- [Exercise directions]:
Return every line from the records below with the string "days".

(Task inputs begins)

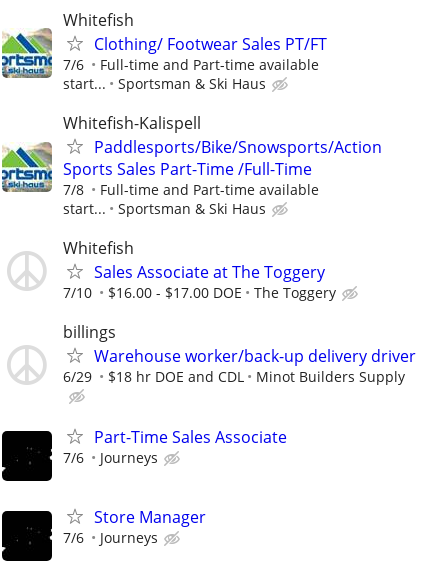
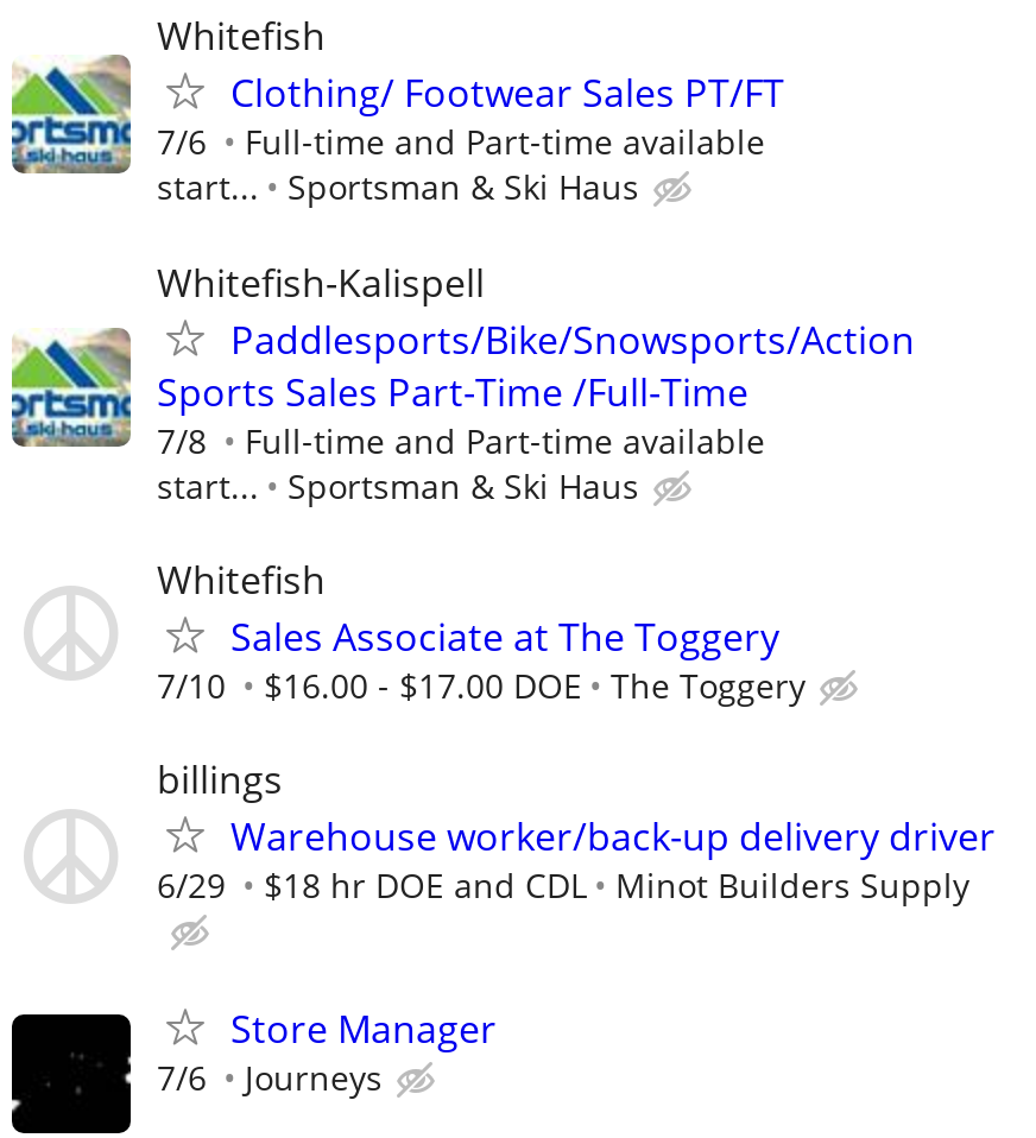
[63,426,287,467] Part-Time Sales Associate | 7/6 | Journeys -> none

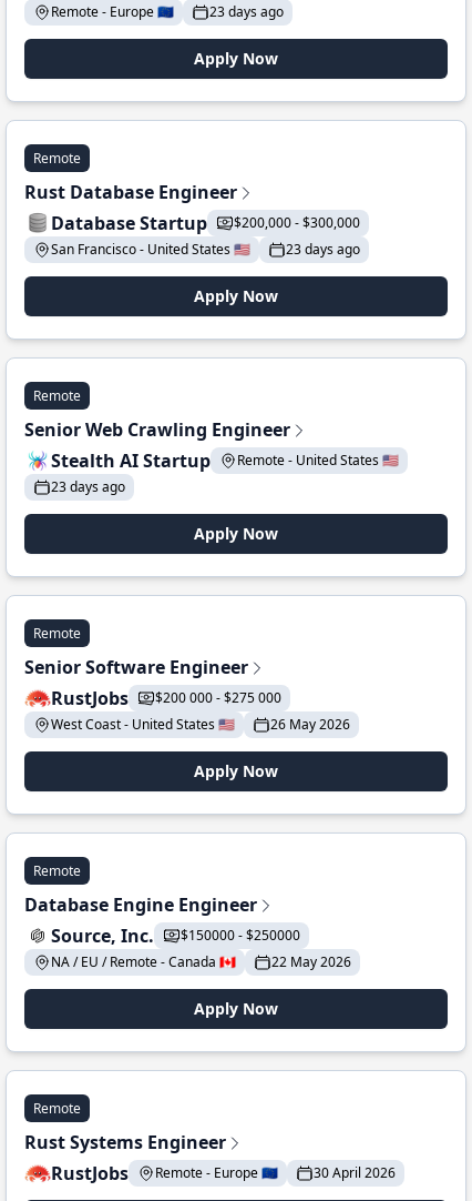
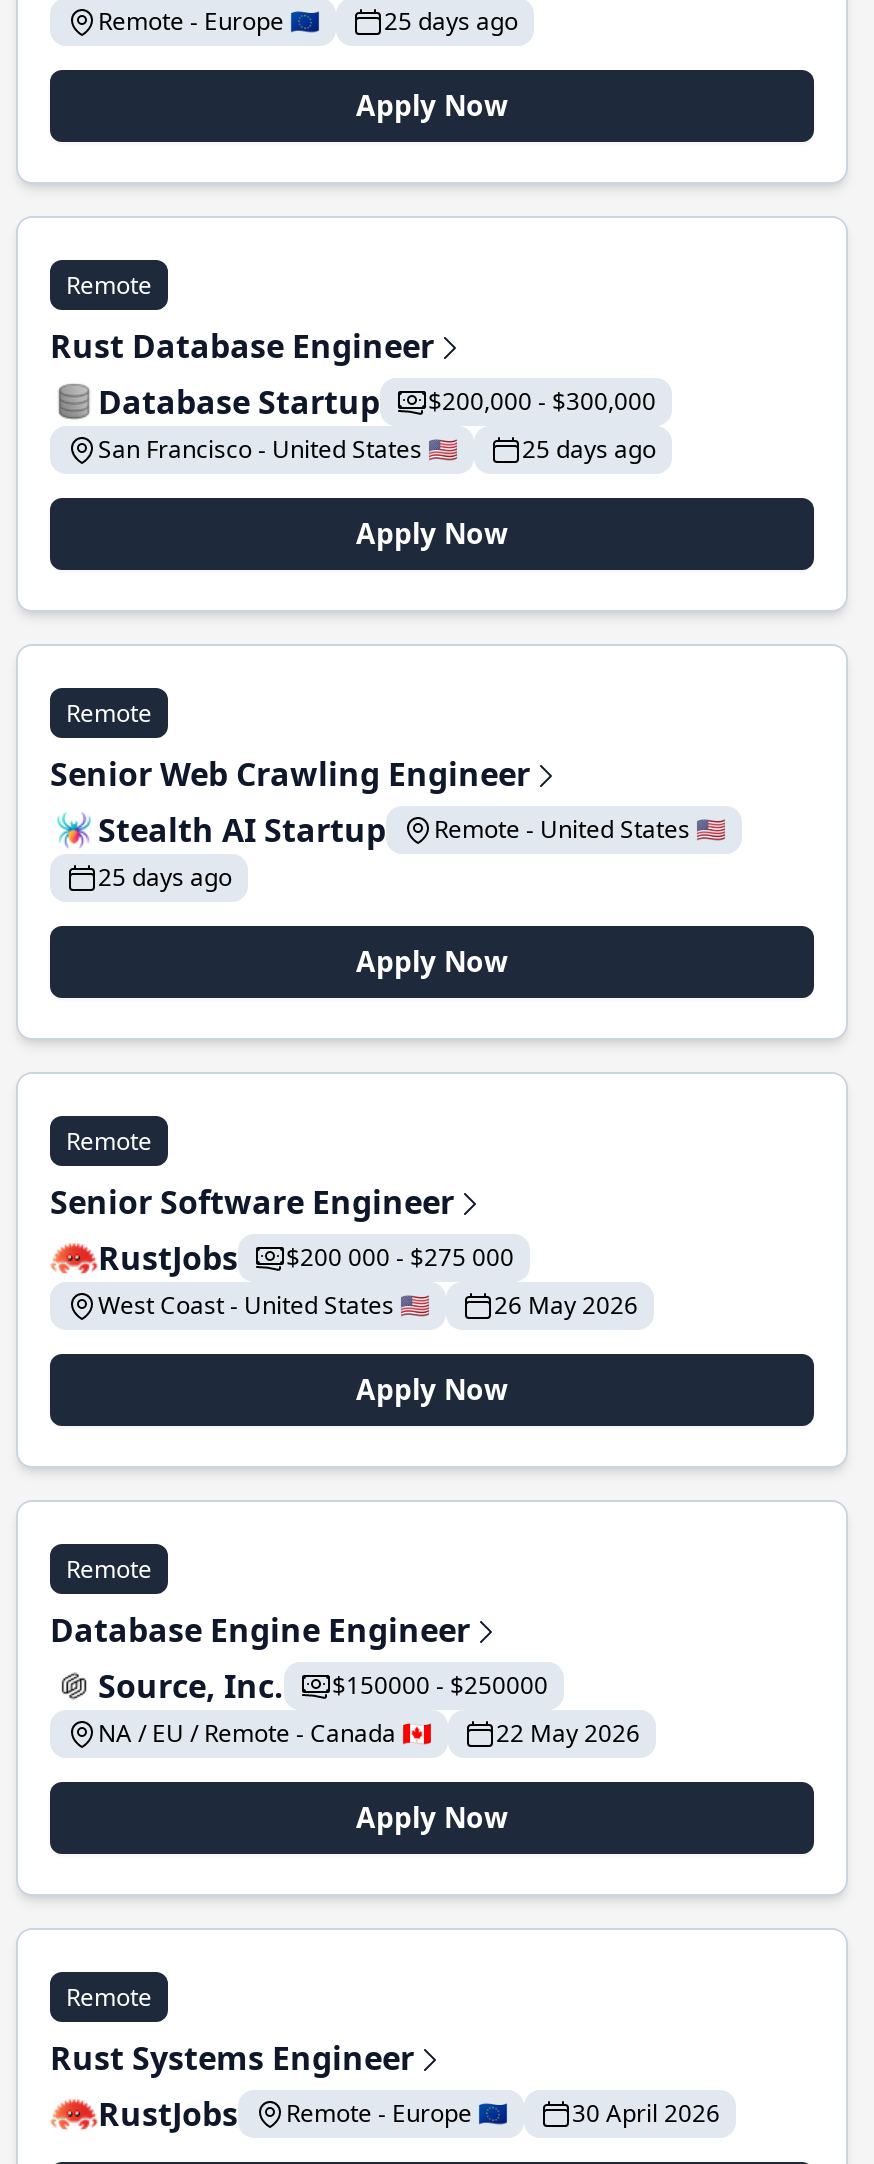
[209,2,284,21] 23 days ago -> [384,4,518,38] 25 days ago
[286,240,360,259] 23 days ago -> [522,432,656,466] 25 days ago
[51,477,125,496] 23 days ago -> [98,860,232,894] 25 days ago

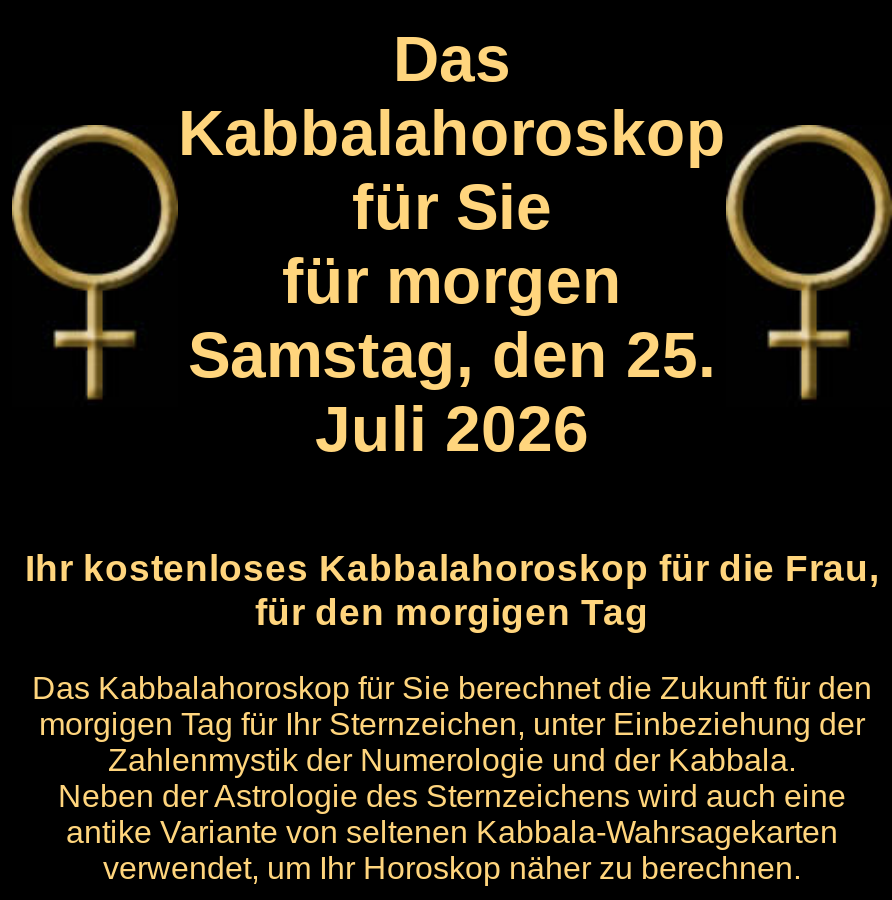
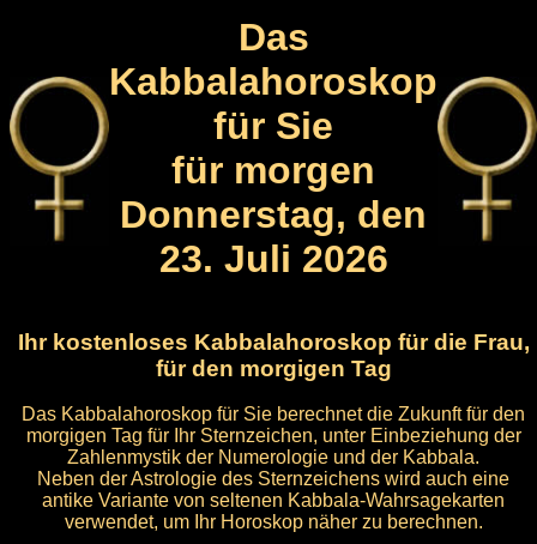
[188,319,716,465] Samstag, den 25. | Juli 2026 -> [120,193,427,280] Donnerstag, den | 23. Juli 2026

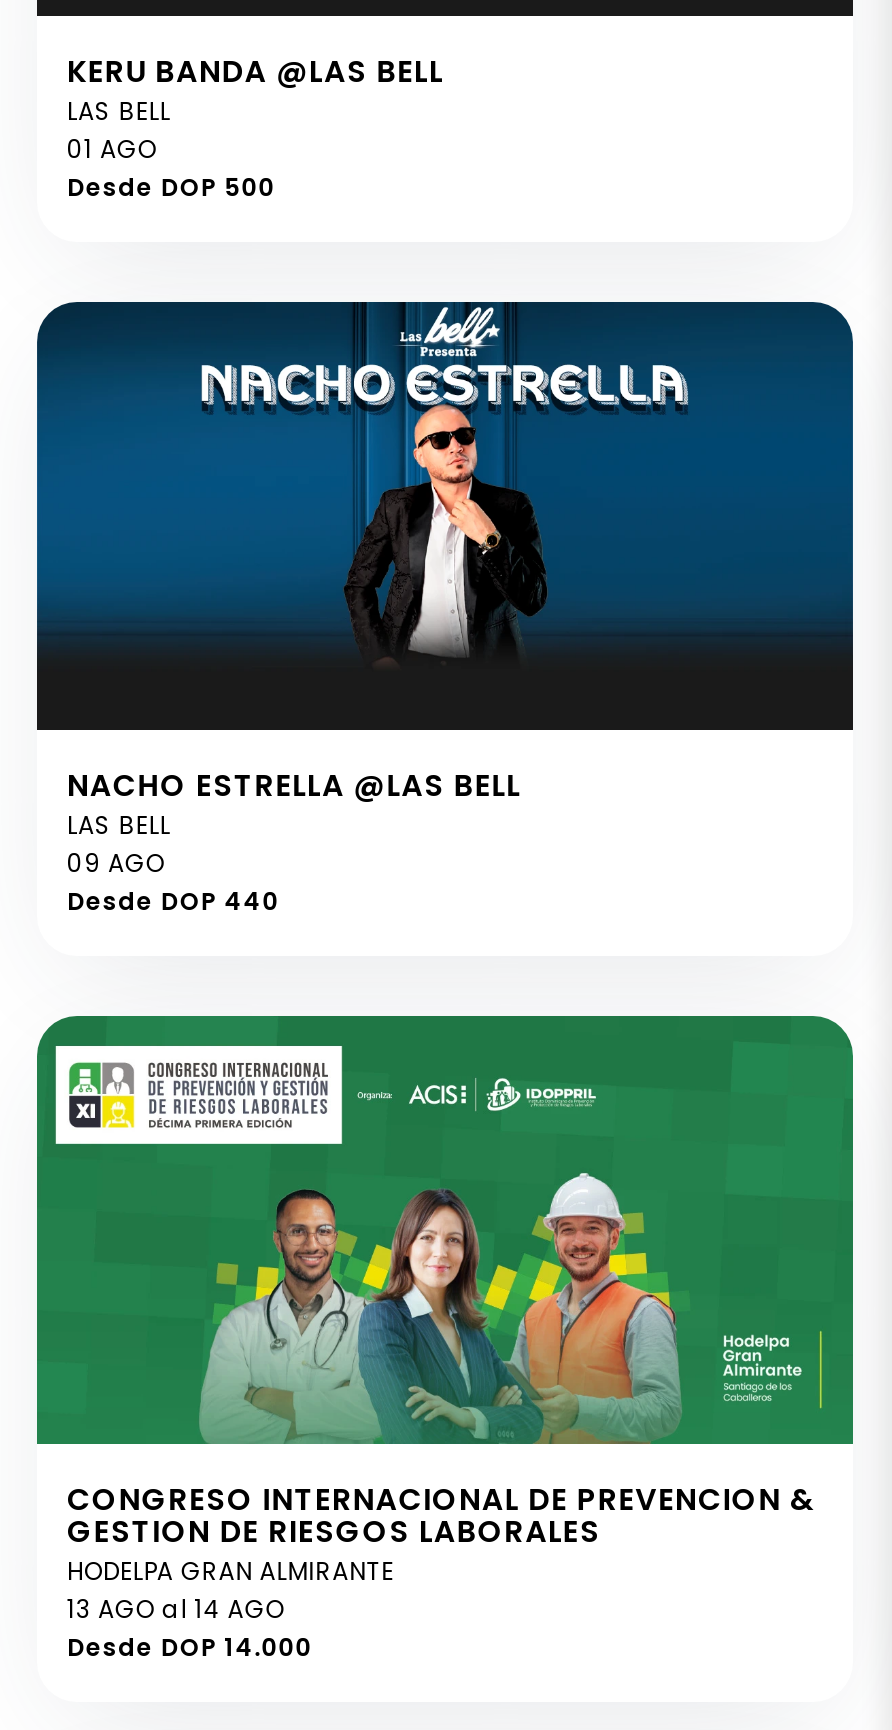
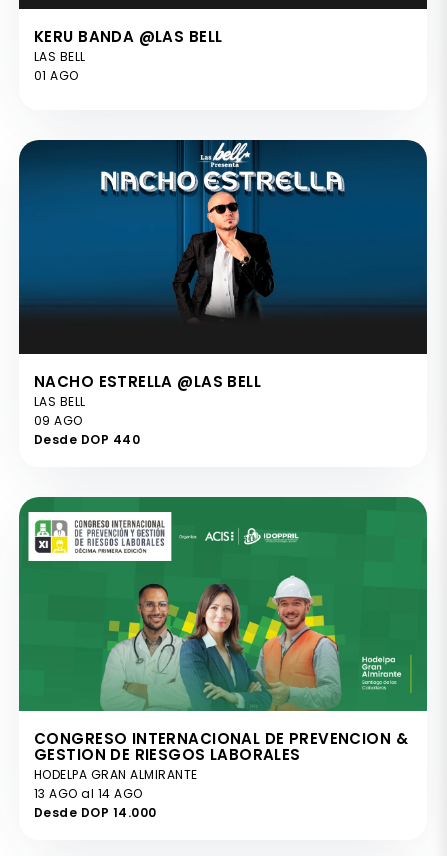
[67,169,275,203] Desde DOP 500 -> none

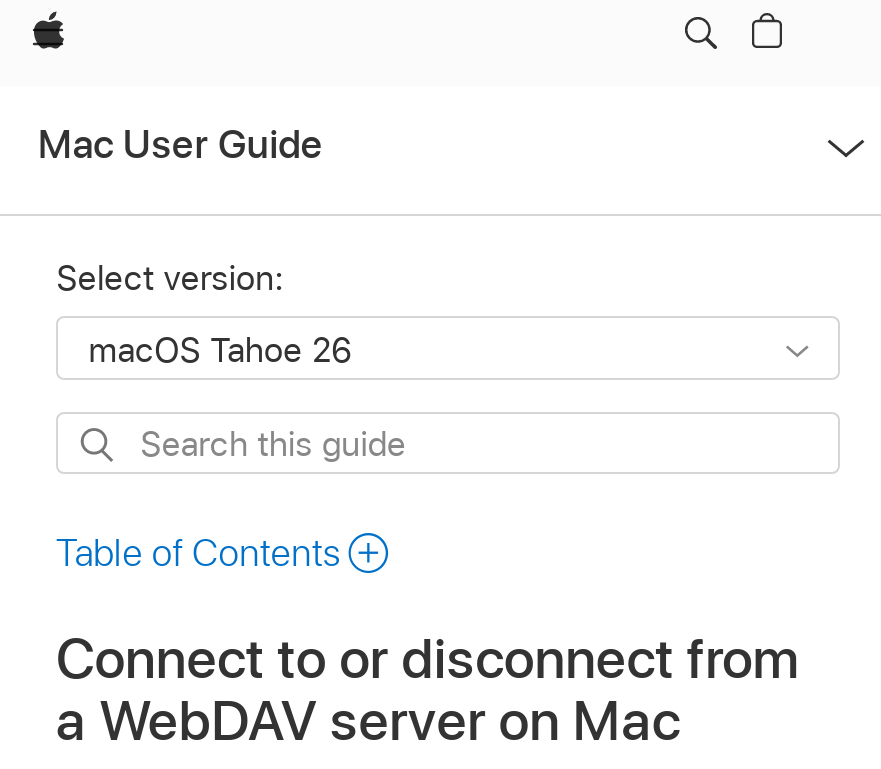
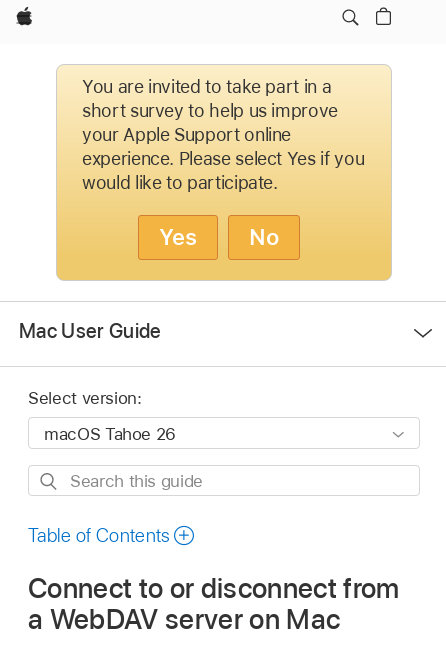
none -> [56,64,392,281] [image] | You are invited to take part in a | short survey to help us improve | your Apple Support online | experience. Please select Yes if you | would like to participate. | Yes | No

(Task inputs ends)

- [Result of this exercise]:
[209,2,284,21] 23 days ago -> [384,4,518,38] 25 days ago
[286,240,360,259] 23 days ago -> [522,432,656,466] 25 days ago
[51,477,125,496] 23 days ago -> [98,860,232,894] 25 days ago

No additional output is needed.